In this example we utilize ray configuration to loop through a list of hyperparameters to search for the best configuration of arguments for a classification task.


Performs end-to-end hyperparameter search for a sequence-classification head using Ray Tune and Hugging Face Trainer.
1. **Define Hyperparameter Search Space**  
   - Pull ranges/choices from `self.ray_config` for  
     `learning_rate`, `num_train_epochs`, `weight_decay`, etc.  

2. **CLI Reporter**  
   - `CLIReporter` shows per-trial metrics (`eval_loss`, `eval_accuracy`)  
     and hyperparameter values in the console.

3. **Trainer & Hyperparameter Search**  
   - Instantiate `Trainer` with `model_init`, datasets, collator, and `compute_metrics`.  
   - Run `trainer.hyperparameter_search(...)` with Ray backend and `HyperOptSearch`.

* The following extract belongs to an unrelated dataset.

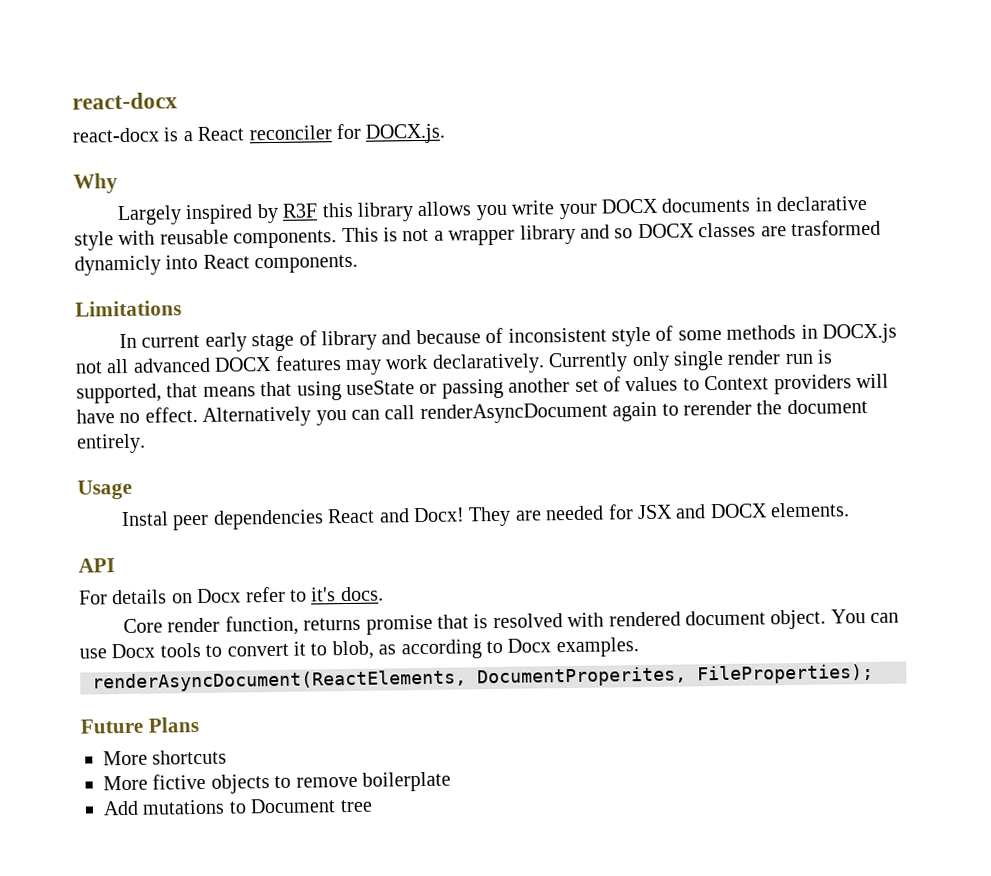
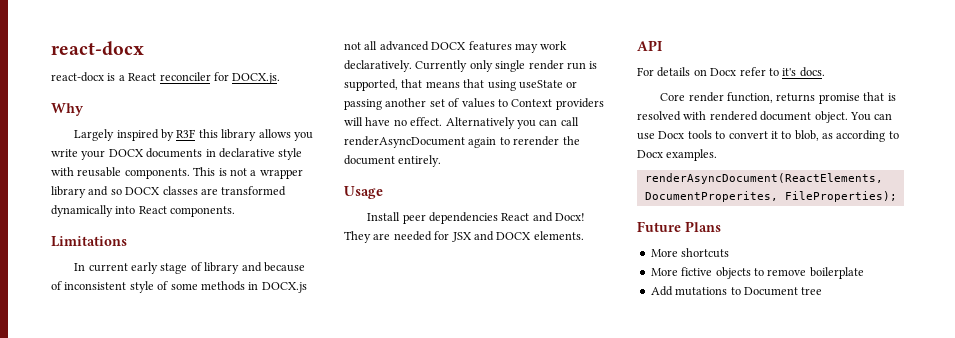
[790,219,881,237] [74,255,161,276] trasformed dynamicly -> [221,186,287,196] [51,205,113,217] transformed dynamically
[120,511,169,527] Instal -> [367,212,401,221] Install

4. **Best Checkpoint Selection & Saving**  
    - Use `ExperimentAnalysis` to find best trial/checkpoint by `eval_loss`.  
    - Load that checkpoint into a fresh `BertForSequenceClassification`.  
    - Save model & tokenizer under `output_directory/best_model`.

Load Datasets and Test/Train Split

In [1]:
from stFormer.classifier.Classifier import Classifier
import stFormer.classifier.classifier_utils as cu
from datasets import load_from_disk
import pandas as pd
import numpy as np
import random

random.seed(123)

In [None]:

ds = load_from_disk('annotated.dataset')
#ds_filt = cu.remove_rare(ds,rare_threshold=0.05,nproc=24,state_key='Tissue')

train1 = pd.read_csv('data/train1.csv').dropna()
test1 = pd.read_csv('data/test1.csv').dropna()
train2 = pd.read_csv('data/train2.csv').dropna()
test2 = pd.read_csv('data/test2.csv').dropna()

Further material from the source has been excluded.